7     The record indicates Jennifer was actually spending most
nights with her boyfriend, not at Veronica’s apartment. As the
Department suggests, that living situation was necessarily
tenuous. If the couple broke up, returning to James’s home
remained a possibility absent court intervention.

                                14
2020. . . . And there was certainly no evidence that a violent
altercation like the one Emily precipitated with Mother in
October 2019 would occur again.” (Id. at pp. 15-16, fn. omitted.)
Thus, the court of appeal ruled, the evidence relied upon by the
juvenile court to support jurisdiction was stale; there was no risk
of future harm. (Id. at p. 16.)
       Unlike the situation in In re Emily L., the evidence here of
a continuing risk of harm was anything but stale. James’s most
recent attack had occurred only three months before the
jurisdiction hearing. Although ordered by the court at the initial
hearing, James and Jennifer had not participated in any conjoint
counseling during that period. (Jennifer refused to attend with
James.) There was no evidence that James’s and Jennifer’s
attitude toward each other (or in general) had changed.

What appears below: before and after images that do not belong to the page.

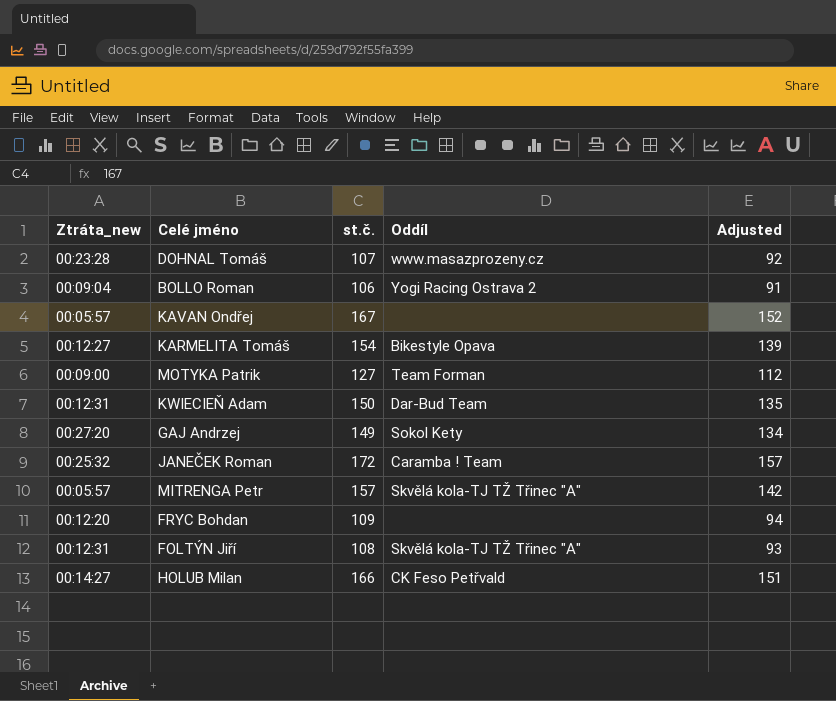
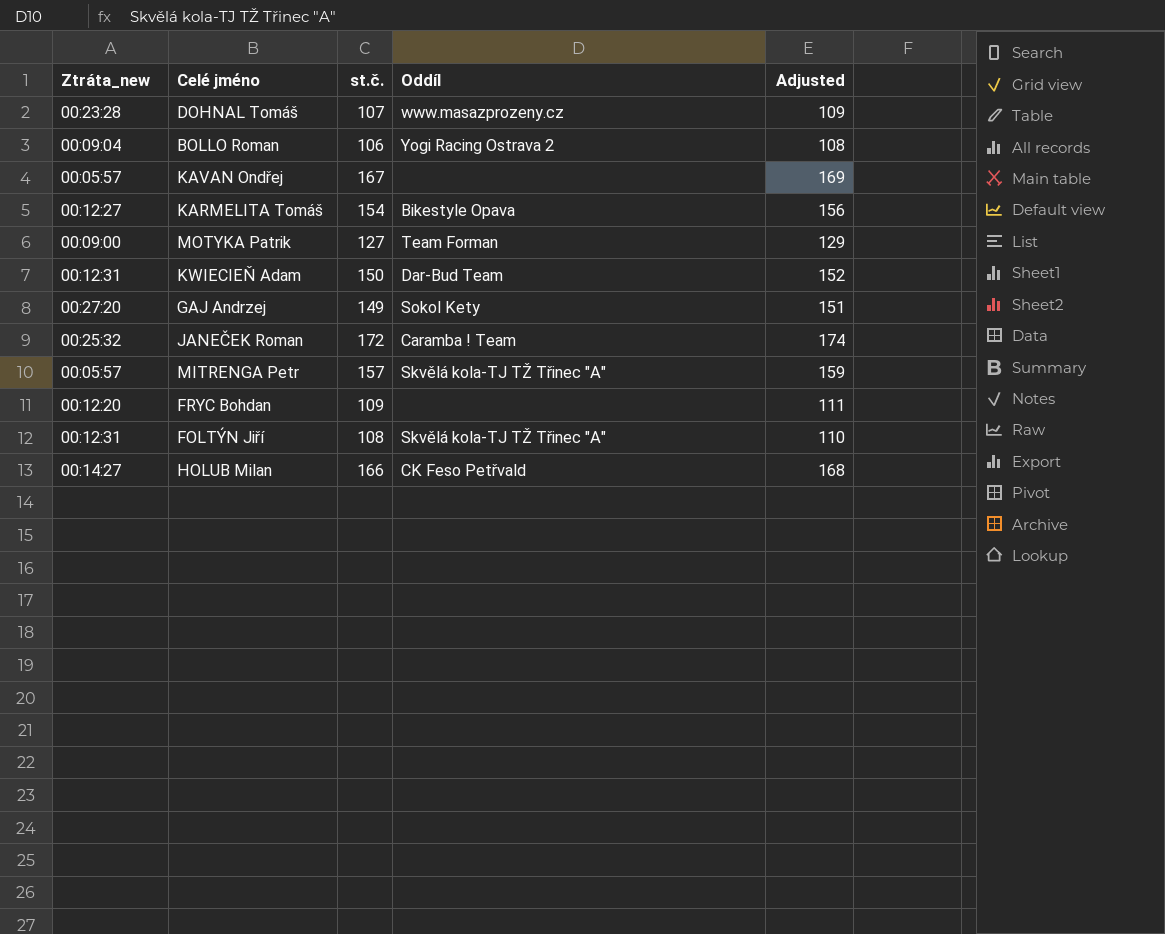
column Adjusted | formula: [st.č.] - 15 -> [st.č.] + 2

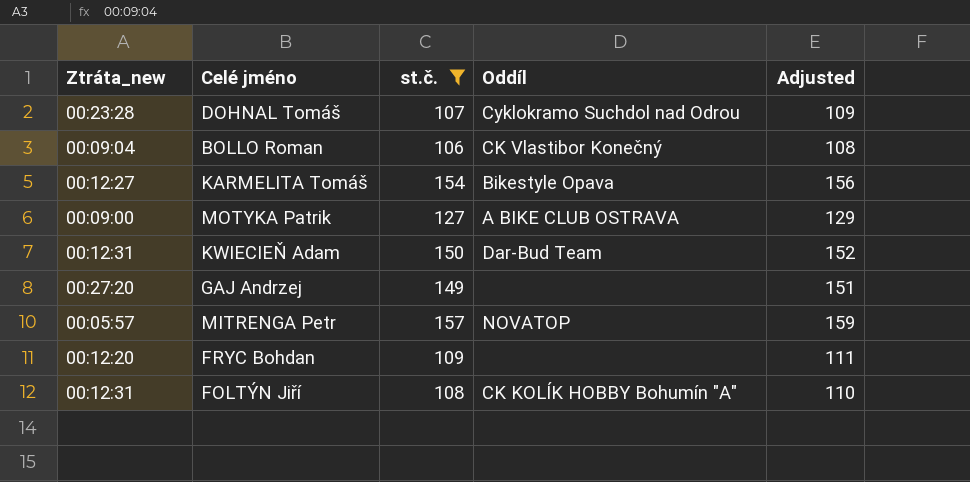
filter: none -> st.č. <= 157
DOHNAL Tomáš | Oddíl: www.masazprozeny.cz -> Cyklokramo Suchdol nad Odrou
BOLLO Roman | Oddíl: Yogi Racing Ostrava 2 -> CK Vlastibor Konečný
MOTYKA Patrik | Oddíl: Team Forman -> A BIKE CLUB OSTRAVA
GAJ Andrzej | Oddíl: Sokol Kety -> none
MITRENGA Petr | Oddíl: Skvělá kola-TJ TŽ Třinec "A" -> NOVATOP
FOLTÝN Jiří | Oddíl: Skvělá kola-TJ TŽ Třinec "A" -> CK KOLÍK HOBBY Bohumín "A"

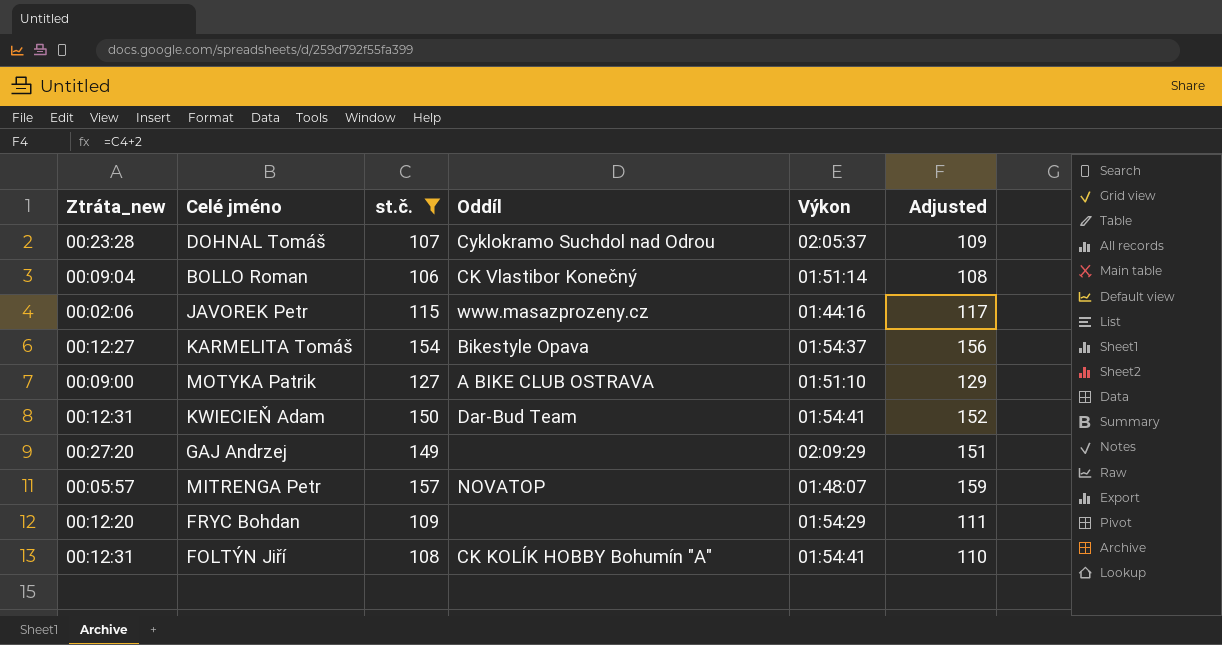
column Výkon | position: none -> 5
row JAVOREK Petr: none -> 00:02:06 | 115 | www.masazprozeny.cz | 01:44:16 | 117

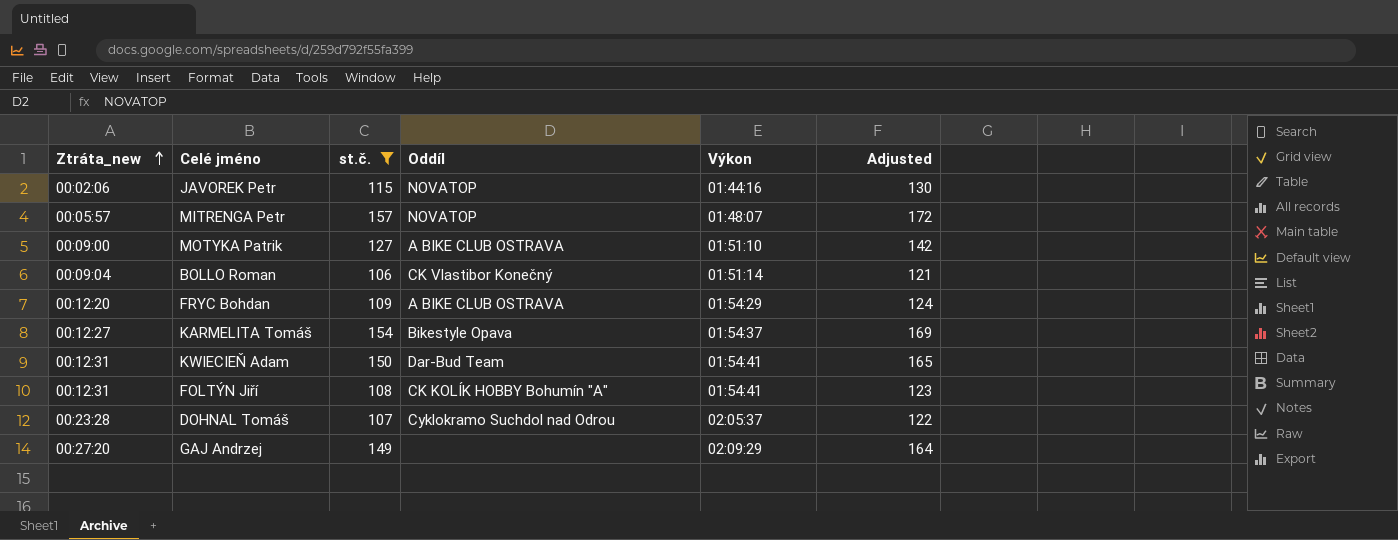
row order: none -> Ztráta_new ascending
column Adjusted | formula: [st.č.] + 2 -> [st.č.] + 15
JAVOREK Petr | Oddíl: www.masazprozeny.cz -> NOVATOP
FRYC Bohdan | Oddíl: none -> A BIKE CLUB OSTRAVA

To the
contrary, as discussed, James would not even acknowledge his
responsibility for the violent encounters. In sum, viewing the
record in the light most favorable to the judgment, as we must,
substantial evidence supported the juvenile court’s jurisdiction
findings.
                         DISPOSITION
      The November 10, 2021 findings and order are affirmed.

                                     PERLUSS, P. J.
      We concur:

            SEGAL, J.                FEUER, J.